Nautilus (NYSE:NLS), the maker of the well-known Bowflex line of fitness products, reported terrible second quarter results Monday evening with both revenue and earnings coming in below expectation. Barring a one time gain due to a litigation settlement, the company actually lost $9.5 million or 30 cents a share. The bad news did not end there as the company now expects to earn only between 20 to 30 cents in the second half of 2007, less than half what it earned in the second half of 2006 and well below analyst estimates of 74 cents over the same time period.
With housing showing no signs of improvement and the other divisions of Nautilus not picking up the slack from low fitness equipment sales, the outlook for 2008 may not be encouraging either. Four analysts who had ratings of buy to outperform on the stock have now downgraded the stock and while unfortunate, I believe it is best to sell this stock both in my model portfolio and personal portfolio. As long time readers are aware, Nautilus almost made the cut numerous times but I finally pulled the trigger and bought the stock last month after it had dropped a lot. Unfortunately I pulled the trigger a little too soon and now have a loss of roughly 20% to show for it.

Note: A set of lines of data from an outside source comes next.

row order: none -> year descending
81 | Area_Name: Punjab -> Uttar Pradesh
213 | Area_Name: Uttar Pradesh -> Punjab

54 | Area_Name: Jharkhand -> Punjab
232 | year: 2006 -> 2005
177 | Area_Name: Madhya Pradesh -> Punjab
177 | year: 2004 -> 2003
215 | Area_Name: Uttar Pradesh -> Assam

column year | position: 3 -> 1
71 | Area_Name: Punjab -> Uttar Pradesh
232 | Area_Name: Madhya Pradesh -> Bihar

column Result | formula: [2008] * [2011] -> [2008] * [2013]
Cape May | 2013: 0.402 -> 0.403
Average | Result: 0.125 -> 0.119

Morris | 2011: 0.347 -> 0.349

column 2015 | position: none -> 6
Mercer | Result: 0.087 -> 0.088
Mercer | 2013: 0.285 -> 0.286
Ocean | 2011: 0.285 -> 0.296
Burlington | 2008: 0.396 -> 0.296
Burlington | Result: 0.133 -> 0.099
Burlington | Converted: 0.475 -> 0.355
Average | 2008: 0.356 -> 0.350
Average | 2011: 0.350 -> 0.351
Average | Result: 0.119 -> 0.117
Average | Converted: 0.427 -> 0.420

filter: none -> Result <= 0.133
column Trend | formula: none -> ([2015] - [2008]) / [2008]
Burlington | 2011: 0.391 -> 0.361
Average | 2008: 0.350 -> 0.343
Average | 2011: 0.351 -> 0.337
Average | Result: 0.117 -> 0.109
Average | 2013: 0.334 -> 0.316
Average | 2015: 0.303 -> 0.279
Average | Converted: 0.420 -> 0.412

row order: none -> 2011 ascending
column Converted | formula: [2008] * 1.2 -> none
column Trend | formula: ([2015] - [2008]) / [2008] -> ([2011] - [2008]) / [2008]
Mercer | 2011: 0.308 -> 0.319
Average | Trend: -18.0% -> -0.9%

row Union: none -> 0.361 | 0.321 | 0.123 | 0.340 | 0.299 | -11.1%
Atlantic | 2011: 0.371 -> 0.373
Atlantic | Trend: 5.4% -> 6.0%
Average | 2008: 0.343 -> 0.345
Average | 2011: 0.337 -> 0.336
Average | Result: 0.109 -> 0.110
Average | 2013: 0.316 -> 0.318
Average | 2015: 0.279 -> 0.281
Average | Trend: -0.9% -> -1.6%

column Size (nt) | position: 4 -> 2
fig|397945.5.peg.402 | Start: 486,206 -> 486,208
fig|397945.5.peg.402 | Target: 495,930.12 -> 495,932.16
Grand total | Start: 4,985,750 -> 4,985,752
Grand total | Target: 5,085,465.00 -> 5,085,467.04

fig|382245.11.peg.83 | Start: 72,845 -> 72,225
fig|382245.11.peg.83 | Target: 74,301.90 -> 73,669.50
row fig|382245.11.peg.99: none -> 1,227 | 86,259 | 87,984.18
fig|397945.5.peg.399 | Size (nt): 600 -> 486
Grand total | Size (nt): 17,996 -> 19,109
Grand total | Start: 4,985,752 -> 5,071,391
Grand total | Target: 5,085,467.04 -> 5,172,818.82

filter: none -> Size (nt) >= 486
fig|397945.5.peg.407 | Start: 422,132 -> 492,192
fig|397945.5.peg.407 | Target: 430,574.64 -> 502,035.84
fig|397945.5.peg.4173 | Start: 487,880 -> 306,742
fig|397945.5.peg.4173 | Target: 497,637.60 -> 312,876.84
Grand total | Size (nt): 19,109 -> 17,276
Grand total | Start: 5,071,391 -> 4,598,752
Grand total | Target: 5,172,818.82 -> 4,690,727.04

As a long-term investor, I should stick it out with Nautilus but with the lowered outlook, the stock is expensive even at these levels. The company made 8 cents a share last quarter and 4 cents this quarter. Based on the second half outlook, a price of $10/share and not taking stock buybacks into account, the P/E for 2007 would work out to between 24 and 32. Despite the high dividend yield, I think it is best to sell Nautilus at this point as I believe the stock is either heading lower or is likely to stay flat for the foreseeable future.
I used the closing price yesterday as the selling price for Nautilus in my model portfolio.